Let's start again - is that a confirmed event of ball lightning? If so, I fully accept that currently there's no definite explanation, certainly none that could be easily explained in several sentences and there's no point in trying where scientific community has not succeeded much so many times.
On the other hand, if not, then is it just the much more common flash that happens when either wind or something else moves phase and neutral wires of very high voltage lines close enough for air in between to breakdown or very near lightning strike (presumably, but not necessarily, including ball lightning) by itself opening the near-zero resistance pathway?
If so, to the best of my understanding unintentionally connected phase and neutral without little or no load appears to be the textbook definition of a short circuit.

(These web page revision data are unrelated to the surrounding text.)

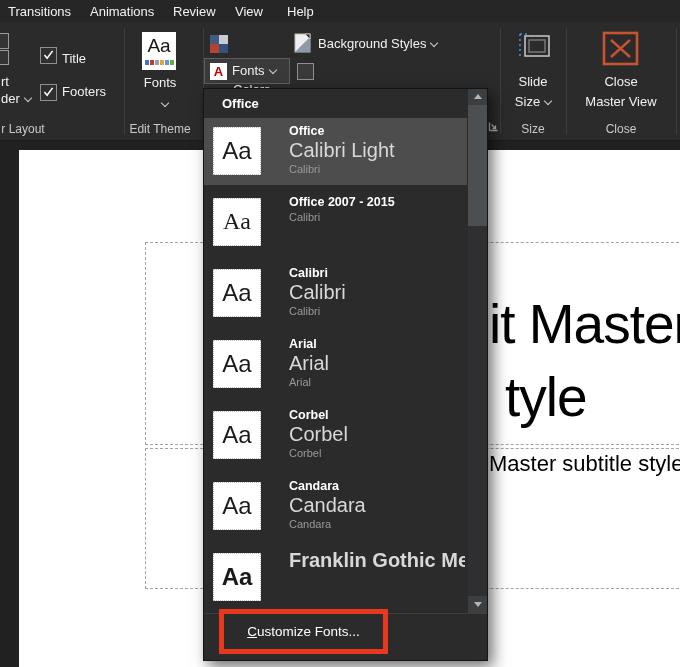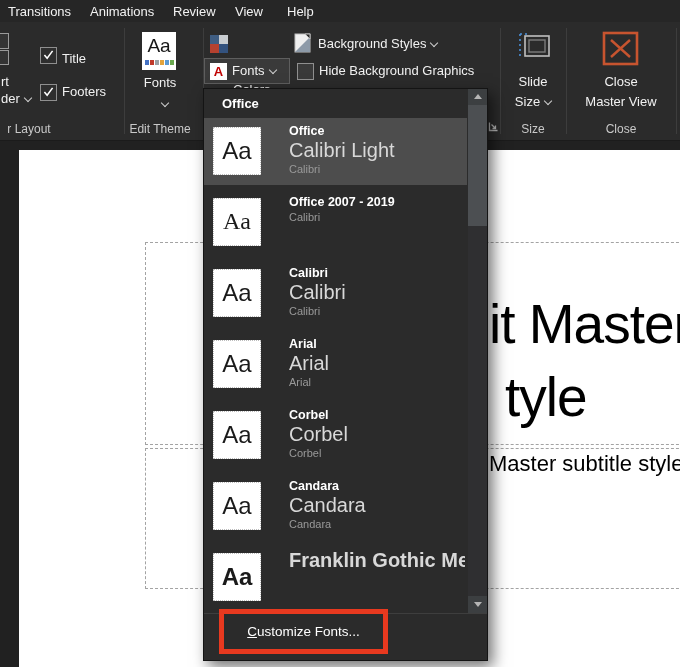--- a/index.html
+++ b/index.html
@@ -96,21 +96,21 @@
         <path d="M1.5 5.5l3 3.5 6-8" stroke="#ffffff" stroke-width="1.7" fill="none"></path>
       </svg>
   </div>
   <div class="riblabel" style="position:absolute;left:62px;top:29px;">Title</div>
   <div class="check" style="left:40px;top:62px;">
     <svg width="11" height="10" viewBox="0 0 12 11">
         <path d="M1.5 5.5l3 3.5 6-8" stroke="#ffffff" stroke-width="1.7" fill="none"></path>
       </svg>
   </div>
   <div class="riblabel" style="position:absolute;left:62px;top:62px;">Footers</div>
-  <div class="grouplabel" style="left:0;width:46px;padding-left:6px;">r Layout</div>
+  <div class="grouplabel" style="left:0;width:46px;">r Layout</div>
 
   <div class="vsep" style="left:124px;"></div>
 
   <div>
     <div class="themes-icon">
       <span class="themes-aa">Aa</span>
       <span class="themes-strip">
         <i style="background:#4472c4"></i>
           <i style="background:#c0392b"></i>
           <i style="background:#9aa0a6"></i>
@@ -143,21 +143,20 @@
   <div>
     <svg class="bgs-icon" width="19" height="21" viewBox="0 0 19 21">
       <rect x="1" y="1" width="15" height="18" fill="#efefef" stroke="#bdbdbd"></rect>
       <path d="M1 19 L16 4 L16 19 Z" fill="#8d9aa8"></path>
       <path d="M11 1 h5 v5 Z" fill="#2b2b2b" stroke="#bdbdbd"></path>
     </svg>
     <div class="riblabel" style="position:absolute;left:318px;top:14px;"><span>Background Styles</span><span class="chev"></span></div>
   </div>
 
   <div class="check" style="left:297px;top:41px;background:#3a3a3a;"></div>
-  <div class="riblabel" style="position:absolute;left:319px;top:41px;">Hide Background Graphics</div>
 
   <div class="vsep" style="left:500px;"></div>
 
   <div>
     <svg style="position:absolute;left:517px;top:10px;" width="34" height="28" viewBox="0 0 34 28">
       <line x1="3" y1="2" x2="3" y2="26" stroke="#4a90d9" stroke-width="1.6" stroke-dasharray="2,3"></line>
       <line x1="3" y1="2" x2="12" y2="2" stroke="#4a90d9" stroke-width="1.6" stroke-dasharray="2,3"></line>
       <rect x="8" y="4" width="24" height="20" fill="none" stroke="#c0c0c0" stroke-width="1.6"></rect>
       <rect x="12" y="8" width="16" height="12" fill="none" stroke="#7c7c7c" stroke-width="1.4"></rect>
     </svg>
@@ -202,21 +201,21 @@
     <div class="dd-text">
       <div class="dd-name">Office</div>
       <div class="dd-sample">Calibri Light</div>
       <div class="dd-body">Calibri</div>
     </div>
   </div>
 
   <div class="dd-item" style="top:100px">
     <div class="aa-box"><span class="aa serif">Aa</span></div>
     <div class="dd-text">
-      <div class="dd-name">Office 2007 - 2019</div>
+      <div class="dd-name">Office 2007 - 2015</div>
       <div class="dd-body">Calibri</div>
     </div>
   </div>
 
   <div class="dd-item" style="top:171px">
     <div class="aa-box"><span class="aa">Aa</span></div>
     <div class="dd-text">
       <div class="dd-name">Calibri</div>
       <div class="dd-sample">Calibri</div>
       <div class="dd-body">Calibri</div>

In which case, current sharply rises, often but not always, to a damaging extent, until a breaker goes off and disrupts the circuit, any part of circuit stops functioning due to mentioned damage or limitations of the power supply cause voltage to drop below the amount that allows the arc to sustain itself.
If the latter happens (and nothing else) and this arc disappears, current and voltage return to normal, which may allow the arc to reappear nearby where circumstances are still favorable and then travel along the conductors thus forming the so called Jacob's ladder, but instead of air rising upwards by itself air presumably being moved horizontally by the wind.
And if it isn't any of that, then what is it?
Now, I am not well versed in electrical systems and physics in general, but I believe I may have at least grade school understanding or at least a will to attain such to my limited capacity. If you (or anyone) happens to be equal actual or better, please, if possible, point out my mistakes instead of brushing aside. That way you prove (rather than uselessly imply) understanding of subject and, importantly, display good forum culture. Lest I return the sentiment with much more contempt than I already did in my post above.